We have a female husky.  She has been acting strange since last night.  She has lost her appetite and really doesn't want to drink water.  I have taken her to the vet.  It is not tick bite fever blood work says her white blood cells are high and have fever of 37.  She was given two times antibiotics when we got home she vomited yellow water.  She has eaten chicken and rice.  I am worried it could be cat flu?  Looking forward to hear from you.  Stephanie


Hi Stephanie,

Even though your dog has tested negative for a tick-borne infection there is always the possibility of a false negative, your vet might want to rerun the tests. Because your dog has an elevated white blood cell count, it means that she's actively fighting off some kind of  inflammation or infection, though it's impossible for me to say what that might be. Here's some info on deciphering your dog's blood work:

Antibiotics are the treatment for tick borne disease, as well as for other infections which could have the same symptoms of not wanting to eat. Your dog would need to be on antibiotics for 2-4 weeks or longer. Antibiotics make no distinction between the beneficial bacteria that always populate your dog's stomach and the harmful bacteria they are meant to kill. This can lead to intestinal problems caused by those beneficial bacteria being wiped out. Probiotics, which are live bacterial cultures such as lactobacillus acidophilus, bifidus and bulgaricus are available in capsules at health food stores, they will help restore your dog's beneficial "flora", or microorganisms. Give the probiotic two hours after every dose of antibiotic. However, if your dog is not experiencing diarrhea then it is debatable if she would benefit from a probiotic, in the majority of cases of antibiotic therapy the normal flora recovers on its own without assistance eliminating the need for probiotics.
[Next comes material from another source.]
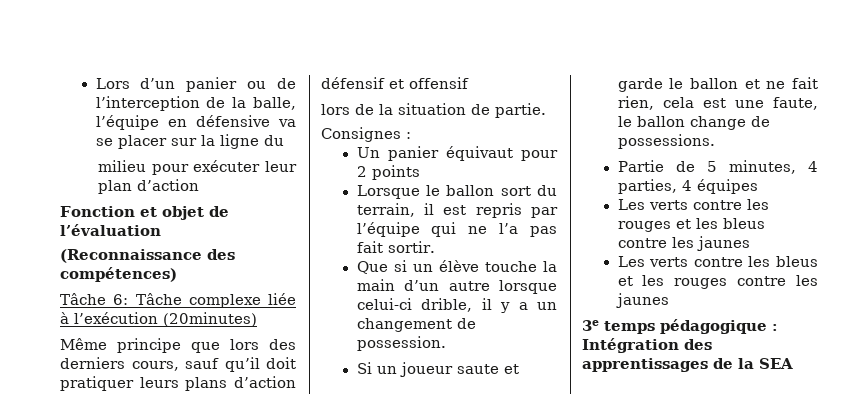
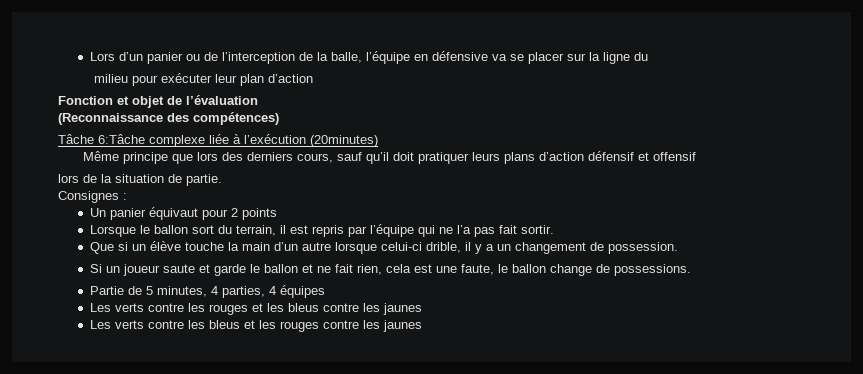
- Tâche 6: Tâche complexe liée à l’exécution (20minutes)
+ Tâche 6:Tâche complexe liée à l’exécution (20minutes)
- 3e temps pédagogique : Intégration des apprentissages de la SEA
"Cat flu" in dogs is usually Canine Parvovirus and doesn't resemble the flu, nor is it contracted from cats. The symptoms are high fever, listlessness, loss of appetite, abdominal pain, vomiting, diarrhea with a very bad odor, discoloration of the gums and rapid dehydration. In short, your dog would be acting like she's really REALLY sick. Cat flu is most likely to occur in puppies and very young dogs that have weak immune systems.

Vomiting yellow fluid isn't really a symptom of a particular condition, it just means your dog's stomach was empty at the time she was retching.

Because your dog is vomiting, it's important to keep her hydrated (almost more important than having her eat!). If she isn't drinking enough water, try to get fluids into her by mixing either water or low-sodium chicken broth into her food. Another option is to give your dog Pedialyte or a sports drink such as Gatorade (without caffeine) to ensure she stays hydrated. She might lap this up on her own, because they're sweetened. If not, here are directions for getting fluids into your dog with either a syringe or squirt bottle:

Dogs who are vomiting and not eating are at high risk for hypoglycemia, which can lead to more vomiting and more not wanting to eat. The sweetened Pedialyte and Gatorade would also raise your dog's blood sugar, which might make her feel more like eating. They also work on restoring electrolyte imbalances caused by vomiting. If you can't get her to eat anything, there are  liquid meal replacement products you can buy (such as DogSure) or you can get from your vet.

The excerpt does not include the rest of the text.